INSTRUCTIONS TO FOLLOW:
Only one stretch of the data below is needed: the line with "height: 20px ->" through the last line. Output it exactly and drop the pictures.
*** MATERIAL TO PROCESS ***
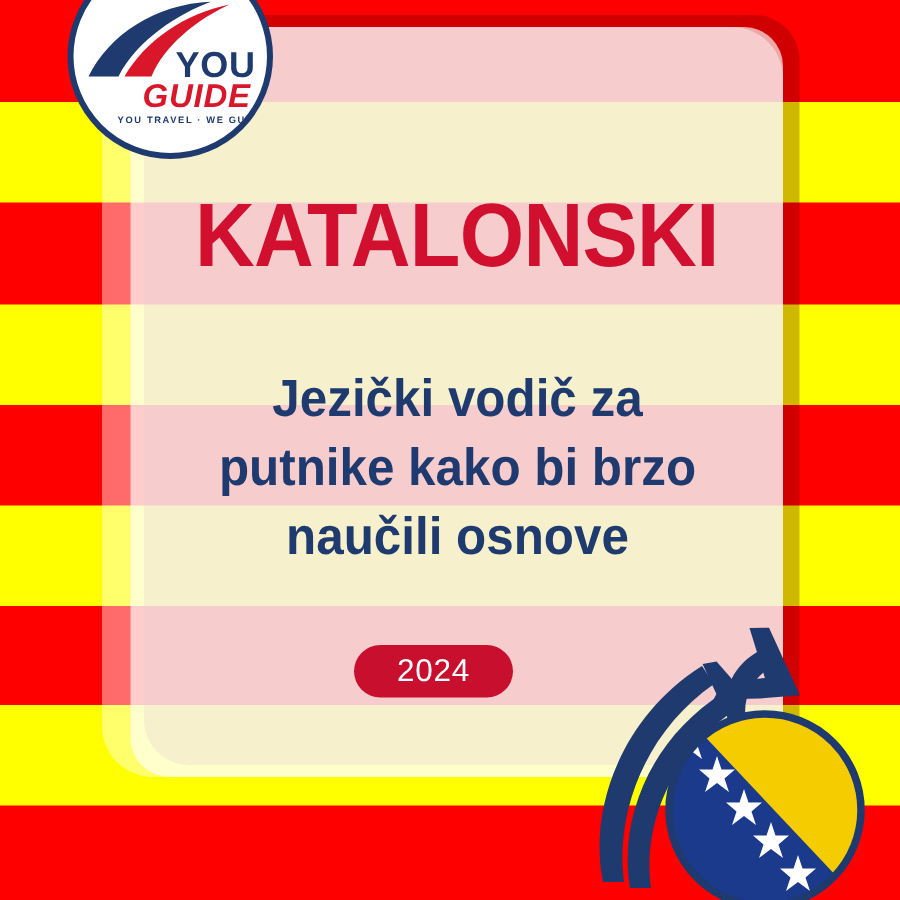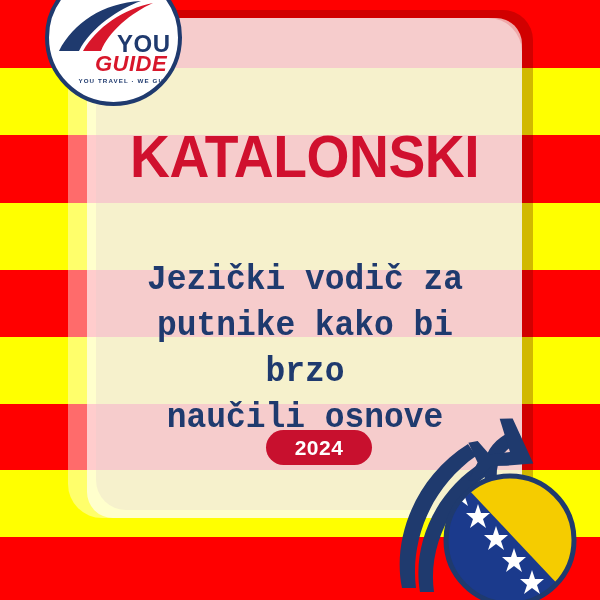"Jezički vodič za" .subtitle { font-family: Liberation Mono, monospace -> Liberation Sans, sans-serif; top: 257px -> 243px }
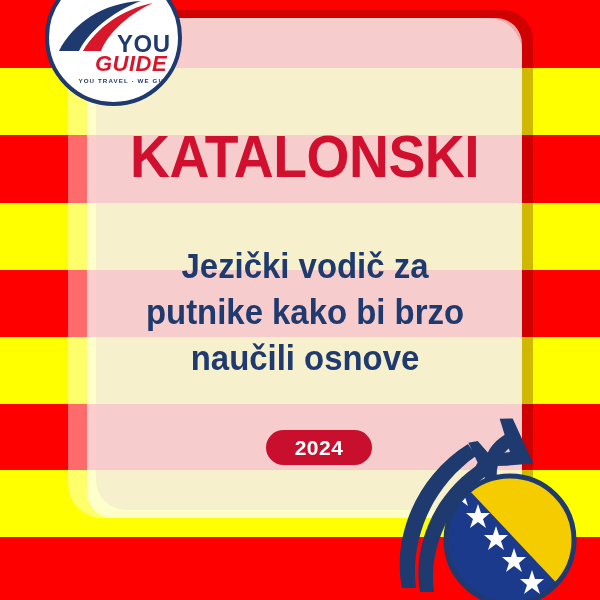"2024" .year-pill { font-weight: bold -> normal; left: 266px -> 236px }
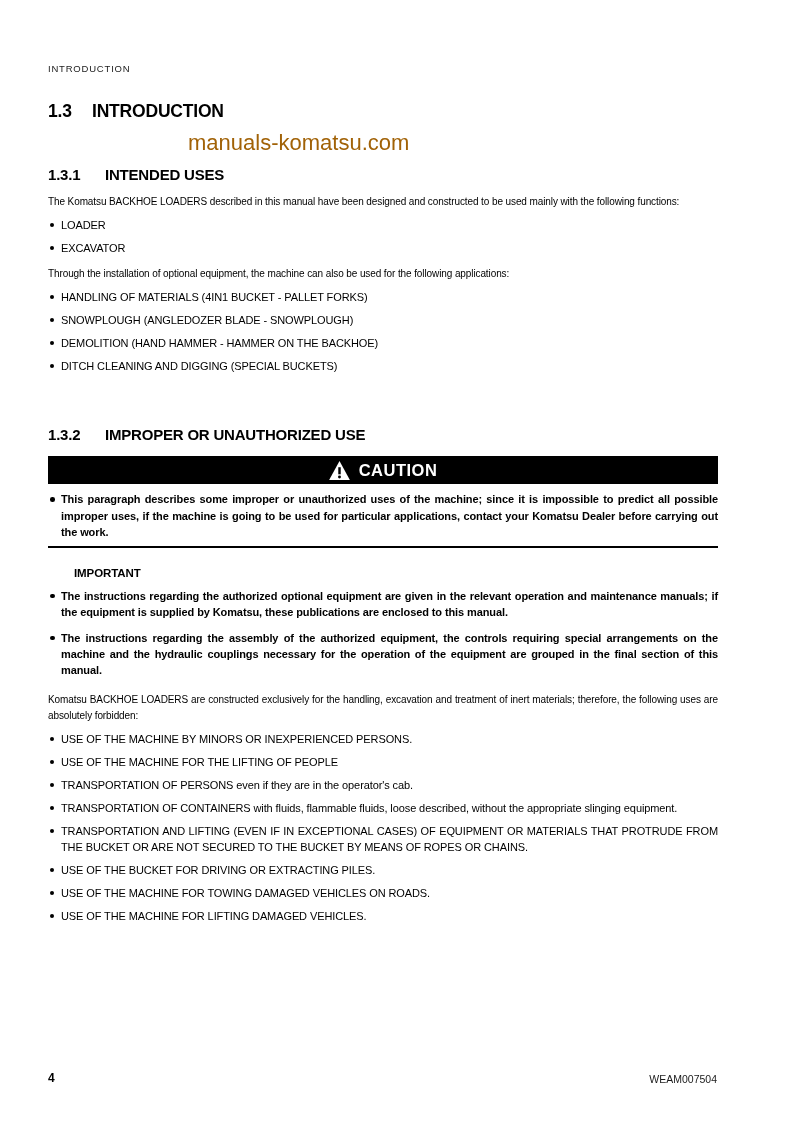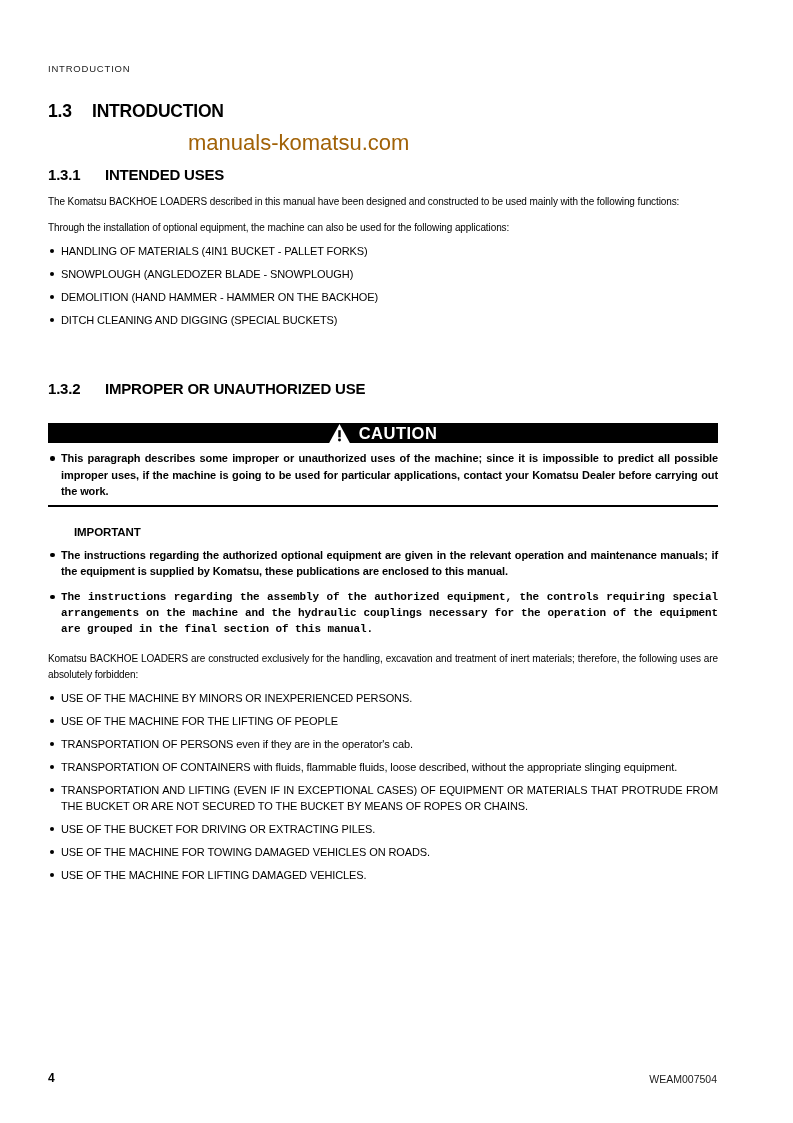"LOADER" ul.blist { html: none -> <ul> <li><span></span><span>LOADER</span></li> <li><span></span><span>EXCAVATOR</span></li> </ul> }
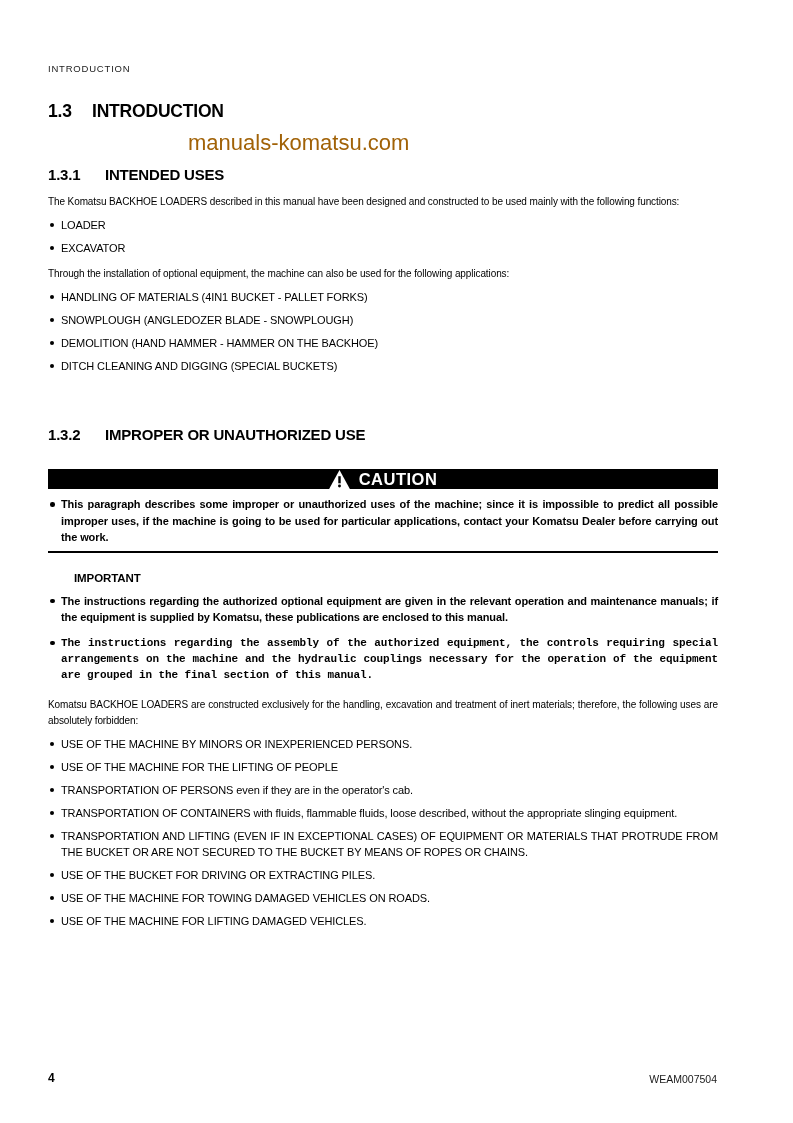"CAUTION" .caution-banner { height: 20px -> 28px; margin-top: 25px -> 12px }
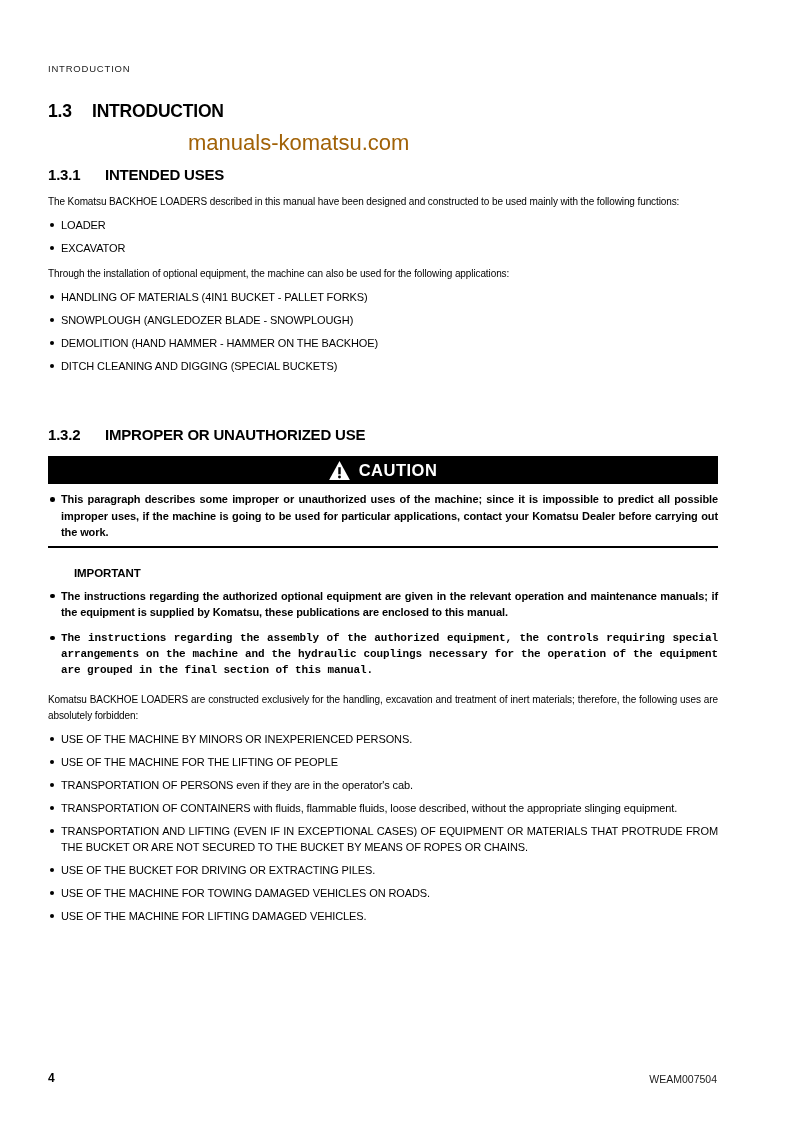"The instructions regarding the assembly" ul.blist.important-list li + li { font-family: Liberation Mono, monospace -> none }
*** End of MATERIAL TO PROCESS ***
EXPECTED ANSWER:
"CAUTION" .caution-banner { height: 20px -> 28px; margin-top: 25px -> 12px }
"The instructions regarding the assembly" ul.blist.important-list li + li { font-family: Liberation Mono, monospace -> none }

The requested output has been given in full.